Jakarta- Jaksa Agung RI melalui Jaksa Agung Muda Tindak Pidana Umum (JAM-Pidum) Dr. Fadil Zumhana menyetujui 6 (enam) permohonan penghentian penuntutan berdasarkan keadilan restoratif.
Berdasarkan siaran pers Nomor: PR – 1693/138/K.3/Kph.3/10/2022 yang di sampaikan oleh Kapuspenkum Kejagung Dr. Ketut Sumedana SH.,MH., kepada awak media Selasa (25/10/2022).

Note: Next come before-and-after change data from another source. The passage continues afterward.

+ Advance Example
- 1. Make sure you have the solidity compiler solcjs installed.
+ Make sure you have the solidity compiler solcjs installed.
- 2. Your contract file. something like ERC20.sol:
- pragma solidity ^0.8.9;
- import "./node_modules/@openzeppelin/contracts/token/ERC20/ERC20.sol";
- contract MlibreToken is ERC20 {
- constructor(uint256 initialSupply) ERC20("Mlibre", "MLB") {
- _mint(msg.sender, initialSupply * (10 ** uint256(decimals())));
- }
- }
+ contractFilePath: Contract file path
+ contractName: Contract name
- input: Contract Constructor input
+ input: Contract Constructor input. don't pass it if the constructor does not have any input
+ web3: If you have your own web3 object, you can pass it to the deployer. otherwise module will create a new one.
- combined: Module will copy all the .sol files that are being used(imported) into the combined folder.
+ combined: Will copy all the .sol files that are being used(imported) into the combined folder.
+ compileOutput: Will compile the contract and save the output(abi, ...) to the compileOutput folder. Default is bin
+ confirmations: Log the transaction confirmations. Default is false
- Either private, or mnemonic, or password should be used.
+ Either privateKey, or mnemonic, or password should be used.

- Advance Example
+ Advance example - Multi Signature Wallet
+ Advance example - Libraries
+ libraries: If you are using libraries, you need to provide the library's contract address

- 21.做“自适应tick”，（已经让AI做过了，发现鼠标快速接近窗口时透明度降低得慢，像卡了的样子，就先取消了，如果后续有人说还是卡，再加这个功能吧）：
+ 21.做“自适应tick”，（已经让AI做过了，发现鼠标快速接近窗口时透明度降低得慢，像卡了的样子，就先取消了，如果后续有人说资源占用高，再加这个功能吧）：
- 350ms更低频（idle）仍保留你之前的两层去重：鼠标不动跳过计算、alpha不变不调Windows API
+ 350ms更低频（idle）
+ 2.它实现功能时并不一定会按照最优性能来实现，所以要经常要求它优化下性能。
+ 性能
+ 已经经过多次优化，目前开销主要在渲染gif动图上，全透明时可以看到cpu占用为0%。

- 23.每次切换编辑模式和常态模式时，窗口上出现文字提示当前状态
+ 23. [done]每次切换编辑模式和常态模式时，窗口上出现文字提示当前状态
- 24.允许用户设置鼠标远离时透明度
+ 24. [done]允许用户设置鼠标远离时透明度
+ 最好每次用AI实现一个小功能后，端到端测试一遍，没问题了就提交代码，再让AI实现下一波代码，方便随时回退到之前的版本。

Ekspose dilakukan secara virtual yang dihadiri oleh JAM-Pidum Dr. Fadil Zumhana, Direktur Tindak Pidana Terhadap Orang dan Harta Benda Agnes Triani, S.H. M.H., Koordinator pada Jaksa Agung Muda Bidang Tindak Pidana Umum, Kepala Kejaksaan Tinggi, dan Kepala Kejaksaan Negeri yang mengajukan permohonan restorative justice serta Kasubdit dan Kasi Wilayah di Direktorat T.P. Oharda.
Adapun 6 (enam) berkas perkara yang dihentikan penuntutannya berdasarkan keadilan restoratif yaitu:
Tersangka HANS MNSEN dari Kejaksaan Negeri Nabire yang disangka melanggar Pasal 351 Ayat (1) KUHP tentang Penganiayaan.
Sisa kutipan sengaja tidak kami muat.